Bigazzi has recently been sharing his conclusions around Portland. His first tip is to slow down — slower speed decreases the toxic load.

“The biggest contributor to pollution intake, Bigazzi found, isn’t how dirty the air around you is. It’s how much of it you breathe,” michael Andersen of Bike Portland writes. Well, again, it seems likely that breathing harder and deeper is going to pull in more pollutants. We are all aware of this. One might also wear a mask in certain dirty sections of the roadway, but many people may not be interested in that style.

“Ventilation completely dominates the exposure differences,” Bigazzi said. “The exposure differences are not that big.”

Andersen goes on: “That creates an interesting mathematical puzzle: the harder your body works, the more pollution you breathe in. But the faster you move, the less time you’ll spend in the dirty air.” (Furthermore, rigorous exercise is good for you health.)

So assuming you’re headed to a place where the air is cleaner than it is along the roadway (Precision Castparts commuters, take note), here’s a curve Bigazzi constructed that shows the optimum speed to ride for various bikeway slopes. It’s expressed in kilometers per hour; the 17.5 kph “minimum ventilation speed” for a flat 0 percent grade is 11 mph.

 Graph: Alex Bigazzi via Bike Portland
On a flat (zero percent) grade, riding at 11 mph minimizes the pollution you breathe. On uphills, the optimum speed is slower. Graph: Alex Bigazzi via Bike Portland

Based on these calculations and Bigazzi’s hard data, he found that biking along a major arterial like Powell Boulevard means ingesting three to five times more traffic-related pollutants than biking on a local street.

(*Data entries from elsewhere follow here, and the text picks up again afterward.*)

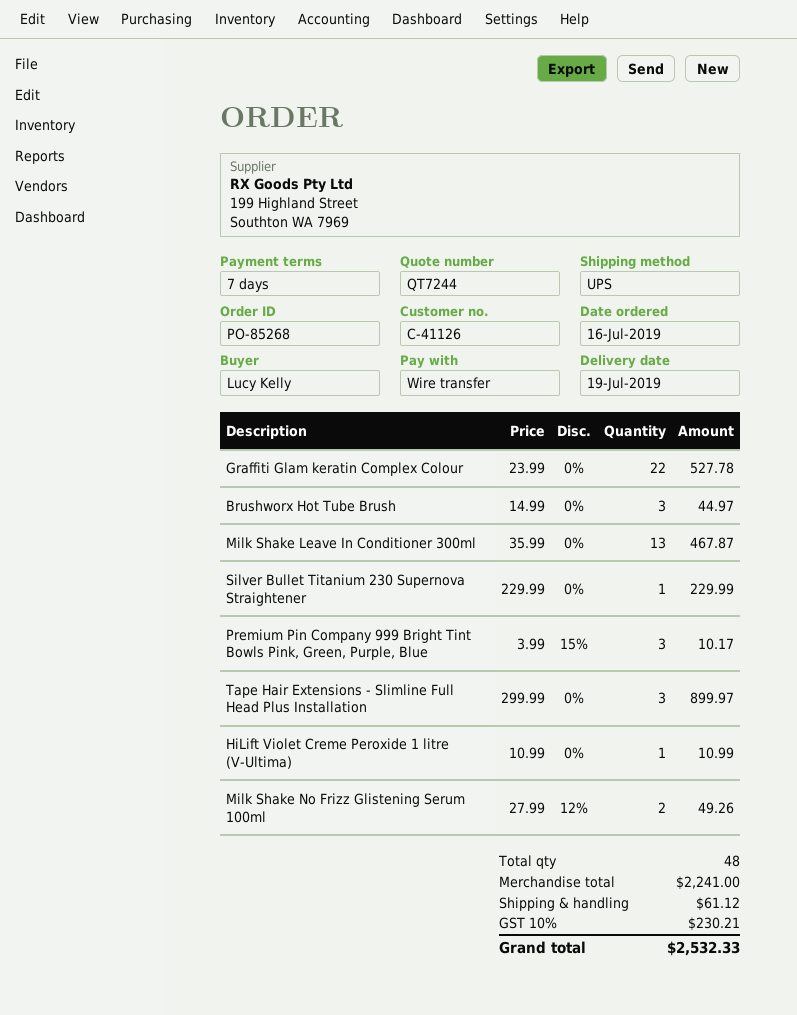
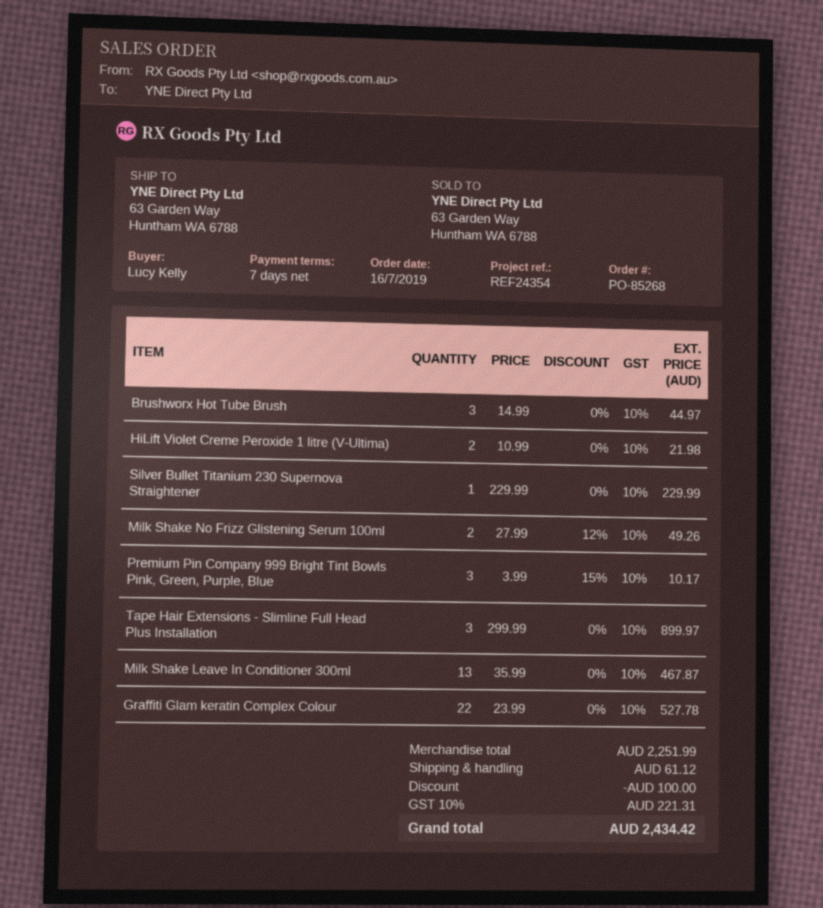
HiLift Violet Creme Peroxide 1 litre (V-Ultima): 1 x 10.99 = 10.99 -> 2 x 10.99 = 21.98
subtotal: 2241.00 -> 2251.99
discount: none -> 100.00
tax: 10% = 230.21 -> 10% = 221.31
total: 2532.33 -> 2434.42

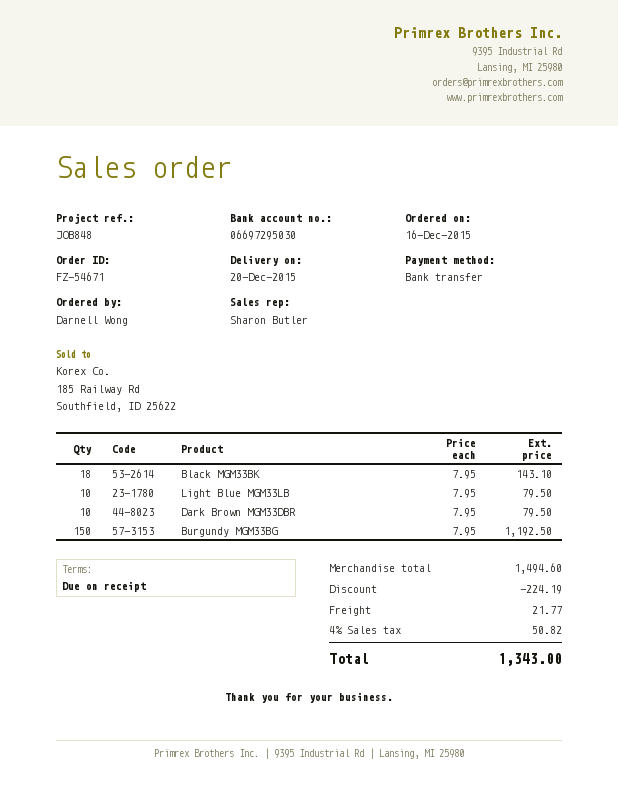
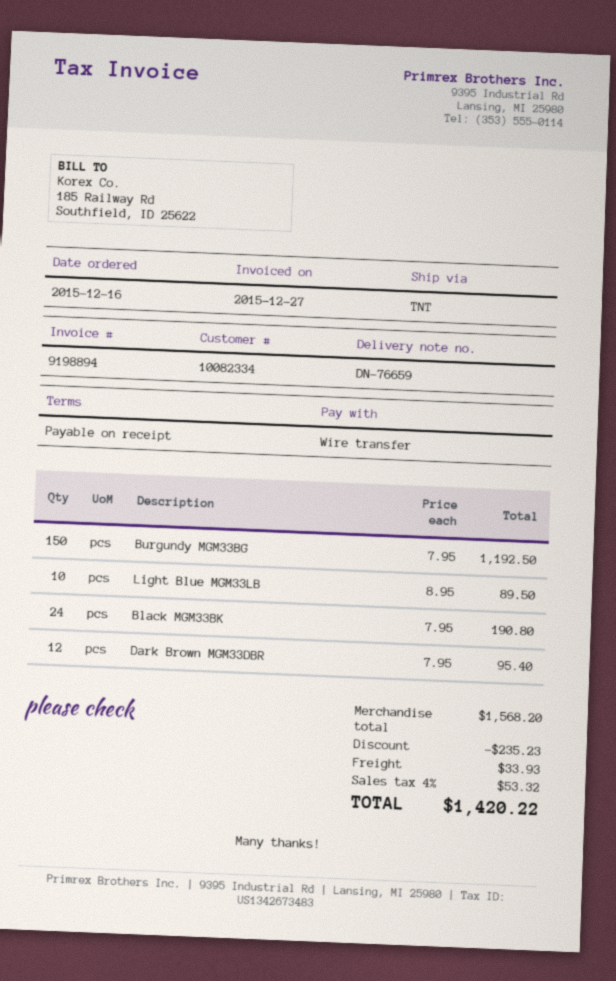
Black MGM33BK: 18 x 7.95 = 143.10 -> 24 x 7.95 = 190.80
Light Blue MGM33LB: 10 x 7.95 = 79.50 -> 10 x 8.95 = 89.50
Dark Brown MGM33DBR: 10 x 7.95 = 79.50 -> 12 x 7.95 = 95.40
subtotal: 1494.60 -> 1568.20
discount: 224.19 -> 235.23
shipping: 21.77 -> 33.93
tax: 4% = 50.82 -> 4% = 53.32
total: 1343.00 -> 1420.22

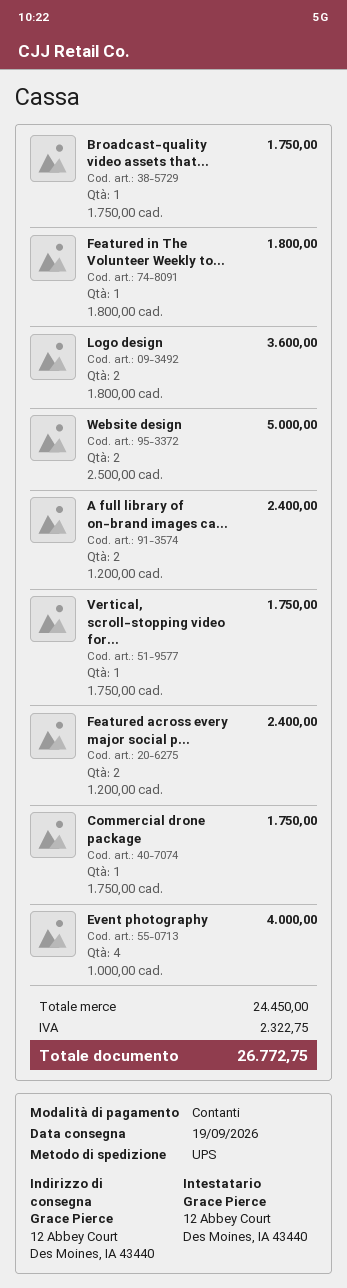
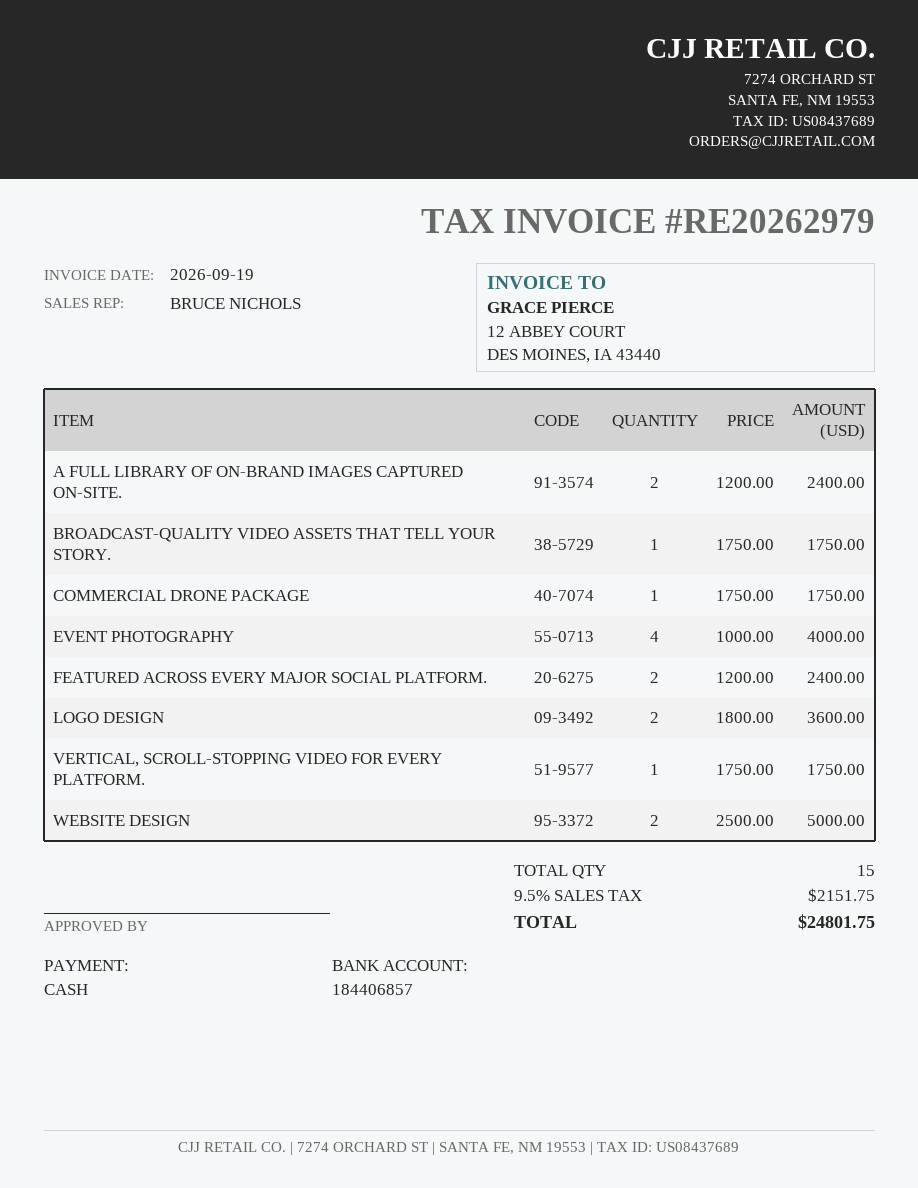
Featured in The Volunteer Weekly to...: 1 x 1800.00 = 1800.00 -> none
tax: 2322.75 -> 2151.75
total: 26772.75 -> 24801.75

There’s been some study of pollution levels in protected bike lanes, Bigazzi said, and pollution exposure there seems to be “measurably lower than where a bike lane would be on the same facilities for traffic-related air pollution.”

Exercise Is Still Better Than Driving

Streetsblog points the core issue that exercise is still one key to well-being. But CleanTechnica has published several articles on the adversity and carcinogenic quality of diesel fumes. So, do look for those slower, safer neighborhoods and protected bike paths in order to avoid as much of these harmful fumes as possible.

Just don’t avoid bicycling for health reasons. That would be illogical.

Related Stories:

SO2 & NOx — #2 & 3 In “Top 10 Toxic Ingredients Used By The Fossil Fuel Industries” Series

Care about Your Heart & Lungs? You Should Care about Carbon Emissions (Driving Costs More than Gas Prices Show)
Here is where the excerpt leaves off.